Slow Enough to Notice Each Other and Our Blessings

I do not have the ability to hurry. I have come to appreciate this as a blessing. It is much easier to recognize and appreciate things at ten miles an hour than it is at ninety miles an hour! I love the experience of either gazing while thinking about something or listening to someone when my wholeperception suddenly changes. It’s very similar to the puzzles we had as children—the longer we looked, the more things we recognized.

The quickest way to “Joy” for me is when I’m intentional about expressing gratitude. But it’s a daily struggle. Recently while in Orange Beach, Alabama, I had the opportunity to spend some time alone and found a spot with not only an incredibly beautiful view, but the breeze was nothing less than perfect. After a few moments the “noise” I typically carry around everywhere I go began to disappear. It was one of those moments, in one of those spots, where I just became overwhelmed at God’s goodness and beauty of His creation.Scott Coleman, author of Best When Broken

I started noticing young men and women “zip” by on a jet ski or a sailboat. I’m embarrassed to admit that I would occasionally feel a bit of jealousy or maybe self-pity, regretting I couldn’t participate. I would capture the thought as quickly as I could and recover.

I remember thinking how wonderful I felt…inside and out. My father-in-law walked by and decided to sit and visit with me for a while. My first thought was that I regretted no longer being alone. We talked for a minute and I began pointing at certain things I had noticed and was describing in great detail everything I was enjoying so much. Suddenly I realized that instead of looking at anything I was directing him to, he was looking at me. What was happening? When I finally took a breath and stopped talking, he took the opportunity to tell me how much he appreciated how descriptive I was. He literally was unable to see anything beyond a few feet in front of him. My father-in-law has macular degeneration, and is losing his vision. He no longer
can enjoy so much that he and I have always cherished.

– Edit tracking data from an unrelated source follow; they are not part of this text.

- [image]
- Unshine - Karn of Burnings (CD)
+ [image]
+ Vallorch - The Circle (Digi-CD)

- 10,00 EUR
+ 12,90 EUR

It was one of those moments that the Lord frequently uses to bring my life back into focus. My father-in-law Charlie and I have always enjoyed reading about and discussing any topic we found fascinating. I honestly believe he became a doctor for the most noble reason. It had nothing to do with the financial rewards, and everything to do with the combination of his desire to genuinely help others, and “scratch the itch” God gave him to be perpetually curious. Soon he will no longer be able to read.

I’ve now added “eyesight” to my daily “gratitude” list.

1 Comment
  1. Hi Scott,

    I wanted to tell you that the part of your blog about not being able to “hurry” is especially meaningful to me. My husband, who is now 62 and has been quadriplegic since age 19, cannot hurry either. I never really appreciated that like I should. God is teaching me not to rush anymore. For myself, I now see rushing as sinful because I am not trusting God when I rush…I’m trying to have control at the price of loosing peace and joy. I finally see what an ugly sin it is. I used to pride myself in how much I could squeeze out of every minute.

    My husband and I have read your book and we love it!